Ottawa leads ranking

It’s no Budapest, but Ottawa’s housing market now leads Canadian cities in a global ranking.

Indeed, Ottawa, which generally has fared well while others have lagged of late, outpaced Vancouver for the first time since 2013 in Knight Frank’s global residential cities index.

Canadian cities in general sit far down the list in the real-estate consulting group’s study of prices in the fourth quarter of last year.

Canadian markets have, of course, felt the impact of higher interest rates, provincial measures in British Columbia and Ontario and, more significantly, new mortgage-qualification stress tests established by the federal bank regulator in early 2018.

Leading the fourth-quarter rankings of average prices in 150 cities was Budapest, with annual price growth of almost 23 per cent.
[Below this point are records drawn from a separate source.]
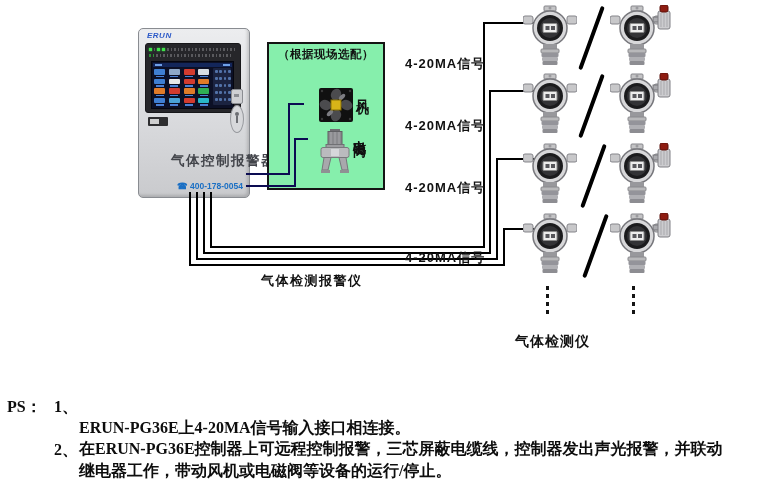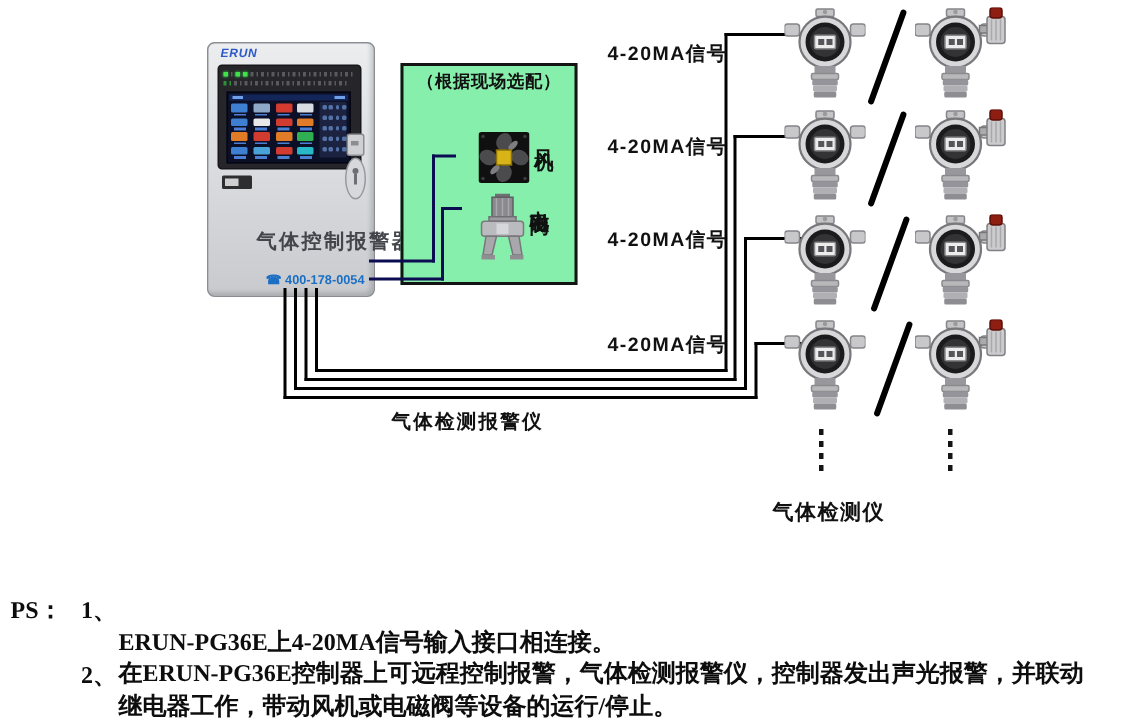"4-20MA信号" .siglabel { margin-top: none -> 28px }
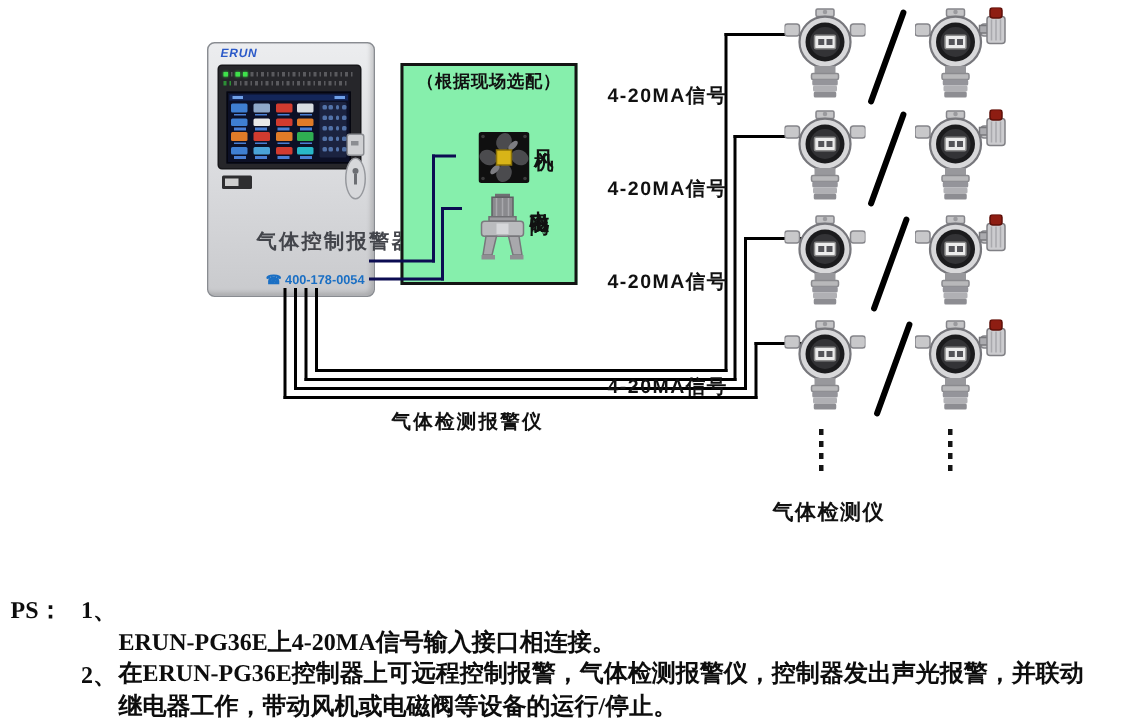"在ERUN-PG36E控制器上可远程控制报警，气体检测报警仪，控制器发出声光报警" div.note { text: 气体检测报警仪 -> 三芯屏蔽电缆线 }
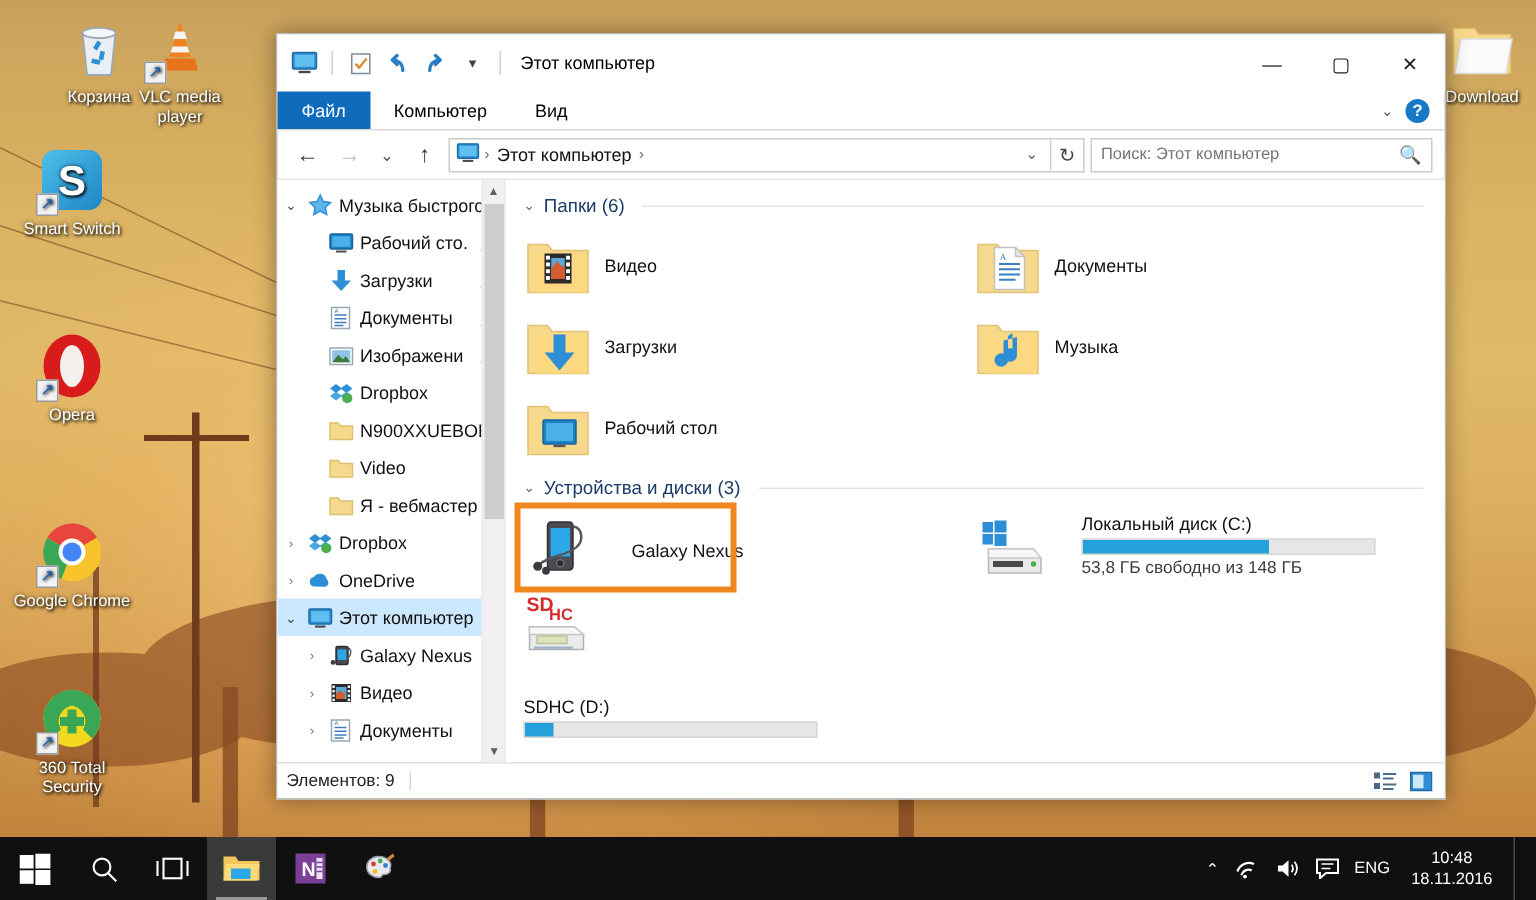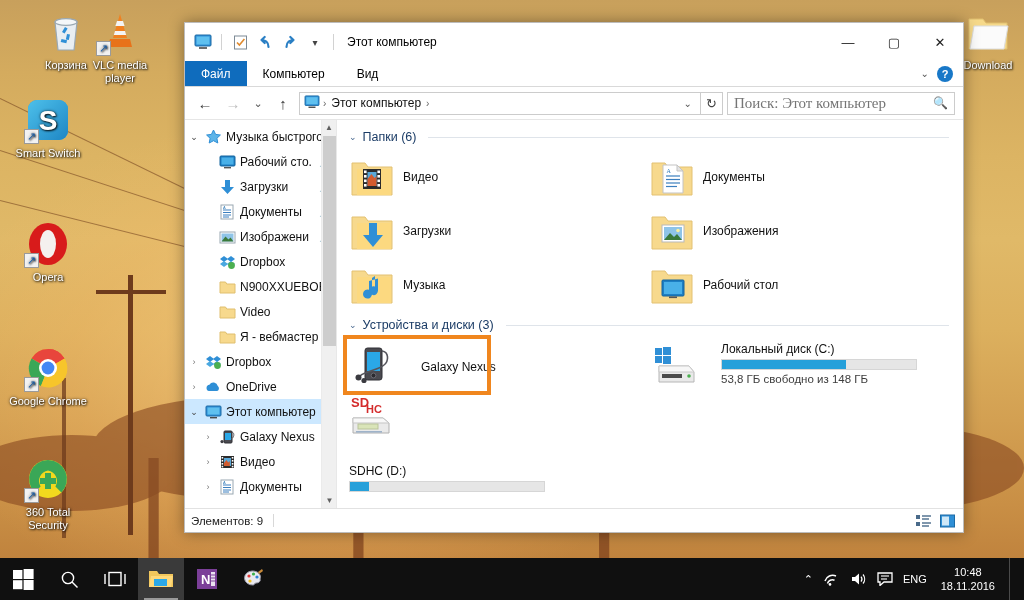"Поиск: Этот компьютер" .searchbox input { font-family: Liberation Serif, serif -> Liberation Sans, sans-serif; font-size: 15px -> 11px }
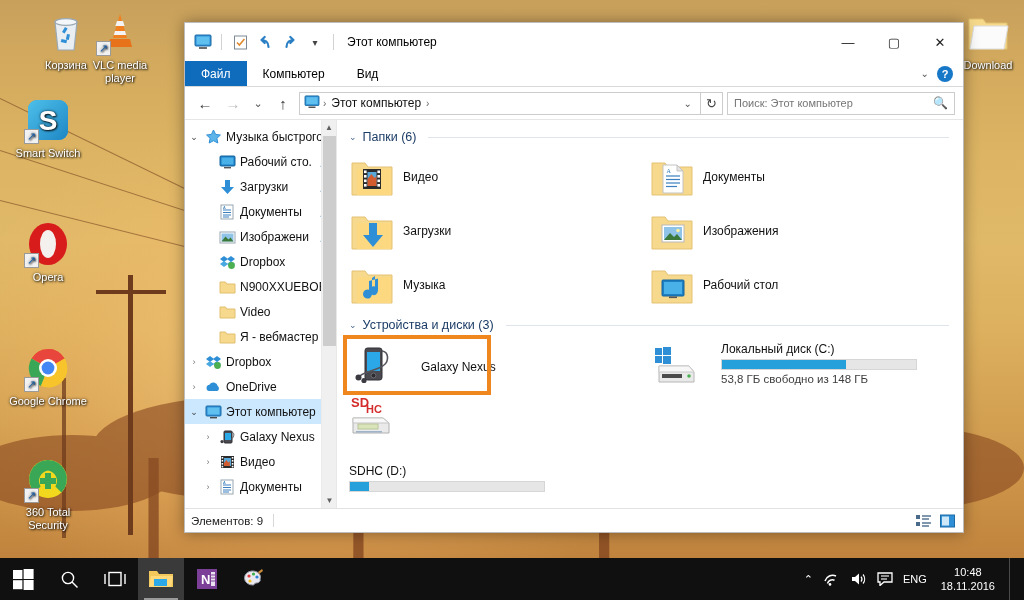"Изображения" div.tile { html: <div> <div> <svg> <path></path> <rect></rect> <rect></rect> <path></path> <circle></circle> </svg> </div> <div>Изображения</div> </div> -> none }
Ottawa came in at No. 45, with prices rising 5.9 per cent in the fourth quarter from the same period a year earlier.

Other Canadian cities:

  • Hamilton, No. 67, 4.4 per cent
  • Montreal, No. 68, 4.4 per cent
  • Toronto, No. 76, 3.7 per cent
  • Vancouver, No. 104, 1.4 per cent
  • Halifax, No. 118, flat
  • Quebec City, No. 119, decline of 0.1 per cent
  • Winnipeg, No. 121, decline of 0.5 per cent
  • Edmonton, No. 129, decline of 1.9 per cent
  • Calgary, No. 134, decline of 2.6 per cent

Price growth is slowing around the world.

“The results for Canada reflect the overall theme of moderation we are seeing across the index,” said Knight-Frank partner Kate Everett-Allen.

”The rising cost of finance, greater economic and political uncertainty, as well as more property market regulation, are constraining price growth.”

Home sales in Ottawa sagged 8.6 per cent in March from a year earlier, while the average price of a non-condo property rose 7.2 per cent to more than $480,000.

The Ottawa Real Estate Board says there’s a lack of supply, with properties selling fast, and often for more than asking, amid bidding wars.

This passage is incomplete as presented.